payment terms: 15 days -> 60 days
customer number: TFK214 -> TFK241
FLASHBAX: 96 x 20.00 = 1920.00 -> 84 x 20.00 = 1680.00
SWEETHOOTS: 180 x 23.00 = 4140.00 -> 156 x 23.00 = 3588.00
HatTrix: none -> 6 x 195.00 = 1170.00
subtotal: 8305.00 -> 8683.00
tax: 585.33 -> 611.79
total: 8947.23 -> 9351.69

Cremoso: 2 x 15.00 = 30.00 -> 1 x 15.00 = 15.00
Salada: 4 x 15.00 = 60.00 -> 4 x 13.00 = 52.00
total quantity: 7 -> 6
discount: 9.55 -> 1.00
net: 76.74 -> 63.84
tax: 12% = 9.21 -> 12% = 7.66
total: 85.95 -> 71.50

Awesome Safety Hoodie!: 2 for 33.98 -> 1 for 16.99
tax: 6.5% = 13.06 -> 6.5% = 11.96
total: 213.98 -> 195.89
*-*-*
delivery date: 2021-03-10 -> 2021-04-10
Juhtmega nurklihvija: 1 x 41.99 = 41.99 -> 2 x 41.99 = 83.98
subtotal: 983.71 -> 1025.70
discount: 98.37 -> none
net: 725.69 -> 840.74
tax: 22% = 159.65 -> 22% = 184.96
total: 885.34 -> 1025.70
*-*-*
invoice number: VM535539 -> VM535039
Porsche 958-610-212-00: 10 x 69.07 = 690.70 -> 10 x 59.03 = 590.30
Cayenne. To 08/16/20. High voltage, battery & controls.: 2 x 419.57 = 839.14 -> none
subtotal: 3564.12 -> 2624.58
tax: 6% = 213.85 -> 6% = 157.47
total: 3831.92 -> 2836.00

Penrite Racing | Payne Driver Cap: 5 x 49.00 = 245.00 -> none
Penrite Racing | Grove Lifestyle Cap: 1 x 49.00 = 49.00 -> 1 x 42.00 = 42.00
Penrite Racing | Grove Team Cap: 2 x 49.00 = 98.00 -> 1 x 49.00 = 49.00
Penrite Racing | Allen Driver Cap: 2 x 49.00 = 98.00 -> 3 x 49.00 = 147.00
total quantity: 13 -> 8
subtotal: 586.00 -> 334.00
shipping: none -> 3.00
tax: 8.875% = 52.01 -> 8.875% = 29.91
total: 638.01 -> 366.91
*-*-*
### Task goal:
Reproduce exactly the section above that begins at the line containing "Porsche 958-610-212-00: 10" and ends at the line containing "total: 638.01 -> 366.91", leaving out all other lines.

### Task solution:
Porsche 958-610-212-00: 10 x 69.07 = 690.70 -> 10 x 59.03 = 590.30
Cayenne. To 08/16/20. High voltage, battery & controls.: 2 x 419.57 = 839.14 -> none
subtotal: 3564.12 -> 2624.58
tax: 6% = 213.85 -> 6% = 157.47
total: 3831.92 -> 2836.00

Penrite Racing | Payne Driver Cap: 5 x 49.00 = 245.00 -> none
Penrite Racing | Grove Lifestyle Cap: 1 x 49.00 = 49.00 -> 1 x 42.00 = 42.00
Penrite Racing | Grove Team Cap: 2 x 49.00 = 98.00 -> 1 x 49.00 = 49.00
Penrite Racing | Allen Driver Cap: 2 x 49.00 = 98.00 -> 3 x 49.00 = 147.00
total quantity: 13 -> 8
subtotal: 586.00 -> 334.00
shipping: none -> 3.00
tax: 8.875% = 52.01 -> 8.875% = 29.91
total: 638.01 -> 366.91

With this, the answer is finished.